MATERIALS PROVIDED START
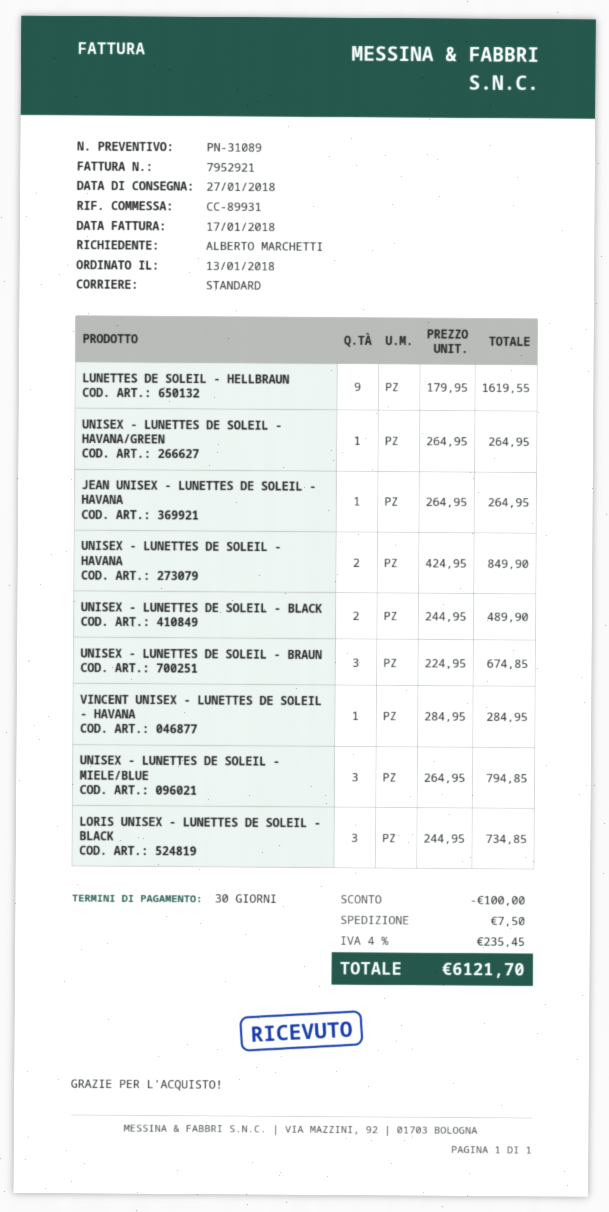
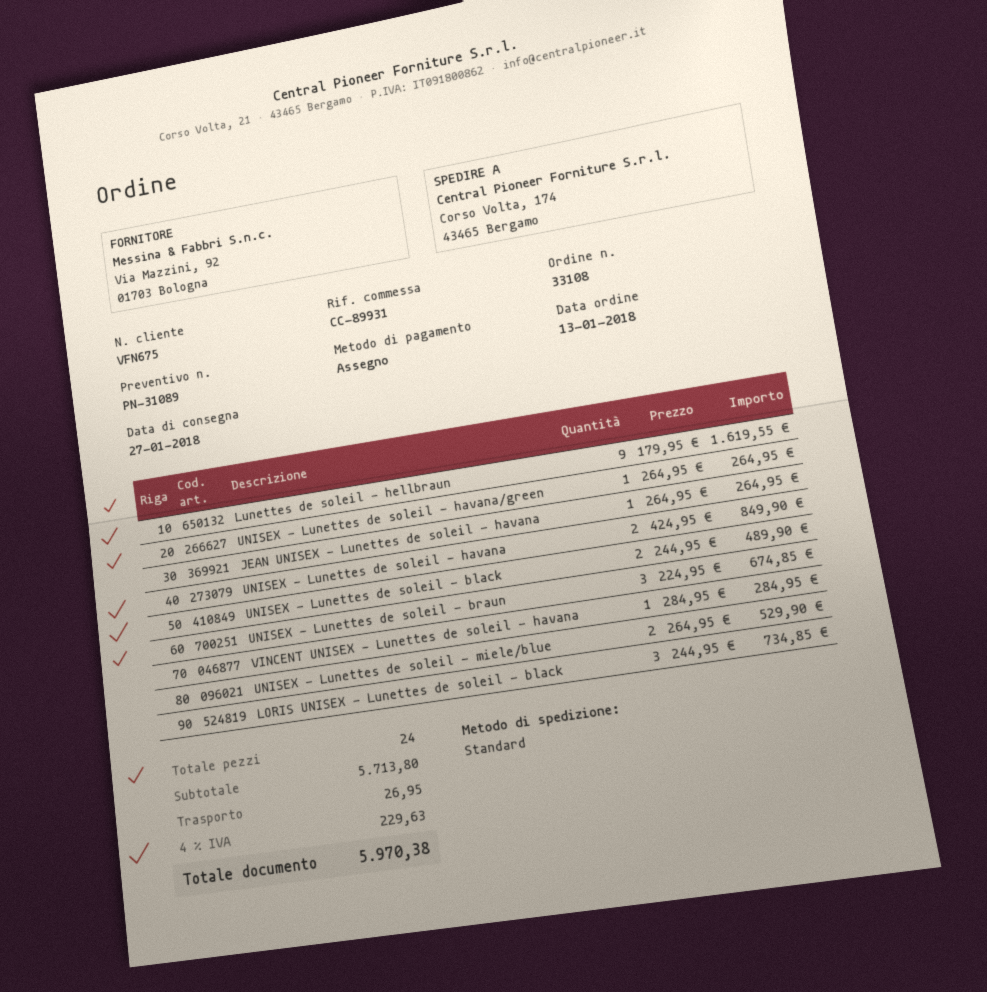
UNISEX - LUNETTES DE SOLEIL - MIELE/BLUE: 3 x 264.95 = 794.85 -> 2 x 264.95 = 529.90
discount: 100.00 -> none
shipping: 7.50 -> 26.95
tax: 4% = 235.45 -> 4% = 229.63
total: 6121.70 -> 5970.38

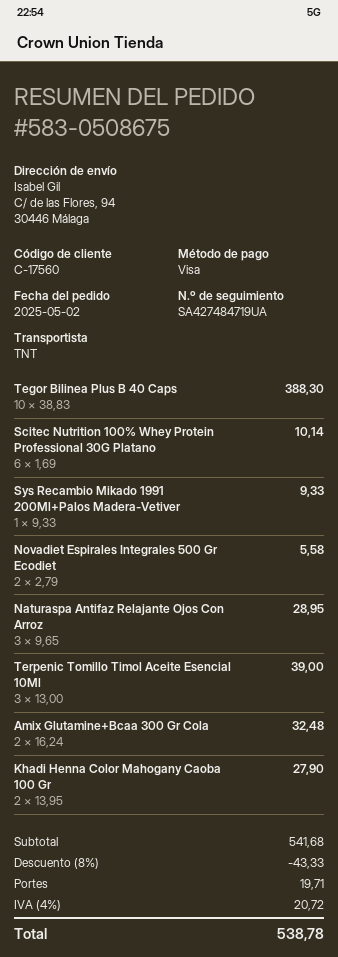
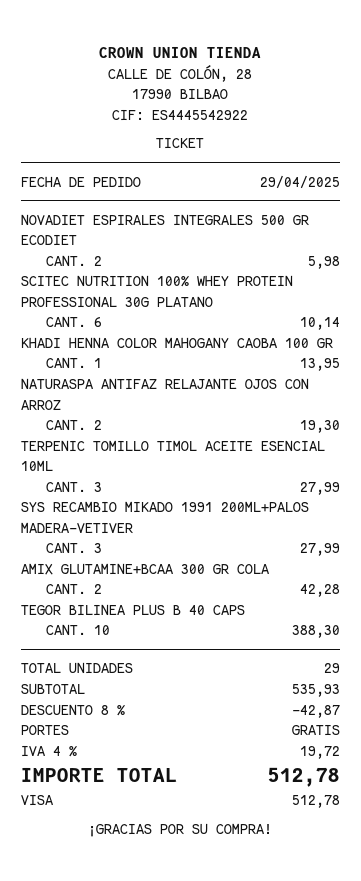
order date: 2025-05-02 -> 2025-04-29
Sys Recambio Mikado 1991 200Ml+Palos Madera-Vetiver: 1 for 9.33 -> 3 for 27.99
Novadiet Espirales Integrales 500 Gr Ecodiet: 2 for 5.58 -> 2 for 5.98
Naturaspa Antifaz Relajante Ojos Con Arroz: 3 for 28.95 -> 2 for 19.30
Terpenic Tomillo Timol Aceite Esencial 10Ml: 3 for 39.00 -> 3 for 27.99
Amix Glutamine+Bcaa 300 Gr Cola: 2 for 32.48 -> 2 for 42.28
Khadi Henna Color Mahogany Caoba 100 Gr: 2 for 27.90 -> 1 for 13.95
subtotal: 541.68 -> 535.93
discount: 8% = 43.33 -> 8% = 42.87
shipping: 19.71 -> 0.00
tax: 4% = 20.72 -> 4% = 19.72
total: 538.78 -> 512.78

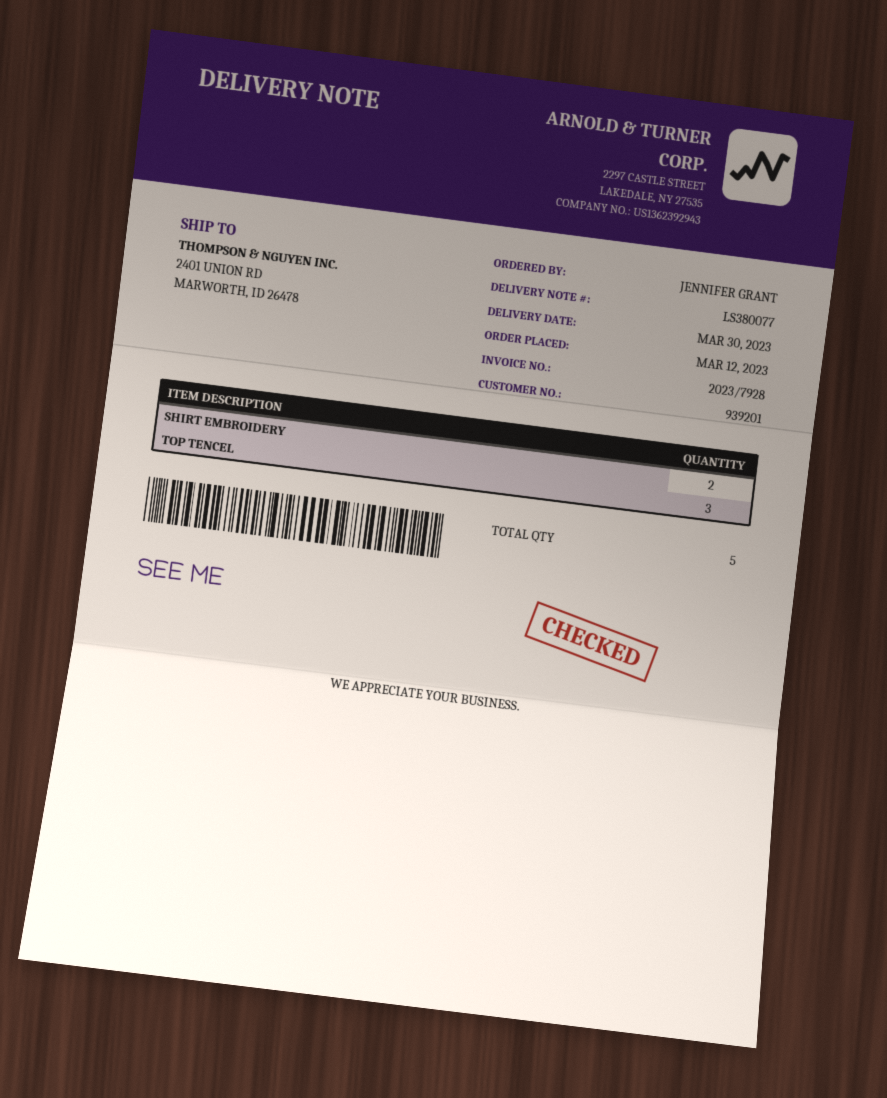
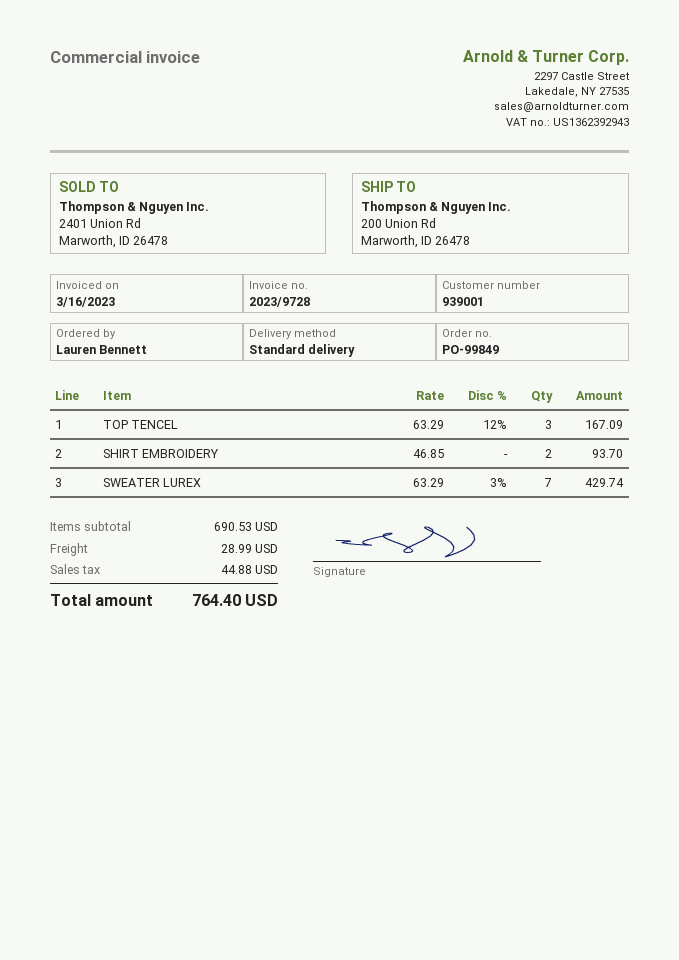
invoice number: 2023/7928 -> 2023/9728
customer number: 939201 -> 939001
ordered by: JENNIFER GRANT -> Lauren Bennett
ship to: 2401 UNION RD, MARWORTH, ID 26478 -> 200 Union Rd, Marworth, ID 26478
SWEATER LUREX: none -> 7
MATERIALS PROVIDED END
▶ **PROBLEM STATEMENT**:
Please print the entire listing again exactly, minus its images.

▶ **THE COMPLETED TASK**:
UNISEX - LUNETTES DE SOLEIL - MIELE/BLUE: 3 x 264.95 = 794.85 -> 2 x 264.95 = 529.90
discount: 100.00 -> none
shipping: 7.50 -> 26.95
tax: 4% = 235.45 -> 4% = 229.63
total: 6121.70 -> 5970.38

order date: 2025-05-02 -> 2025-04-29
Sys Recambio Mikado 1991 200Ml+Palos Madera-Vetiver: 1 for 9.33 -> 3 for 27.99
Novadiet Espirales Integrales 500 Gr Ecodiet: 2 for 5.58 -> 2 for 5.98
Naturaspa Antifaz Relajante Ojos Con Arroz: 3 for 28.95 -> 2 for 19.30
Terpenic Tomillo Timol Aceite Esencial 10Ml: 3 for 39.00 -> 3 for 27.99
Amix Glutamine+Bcaa 300 Gr Cola: 2 for 32.48 -> 2 for 42.28
Khadi Henna Color Mahogany Caoba 100 Gr: 2 for 27.90 -> 1 for 13.95
subtotal: 541.68 -> 535.93
discount: 8% = 43.33 -> 8% = 42.87
shipping: 19.71 -> 0.00
tax: 4% = 20.72 -> 4% = 19.72
total: 538.78 -> 512.78

invoice number: 2023/7928 -> 2023/9728
customer number: 939201 -> 939001
ordered by: JENNIFER GRANT -> Lauren Bennett
ship to: 2401 UNION RD, MARWORTH, ID 26478 -> 200 Union Rd, Marworth, ID 26478
SWEATER LUREX: none -> 7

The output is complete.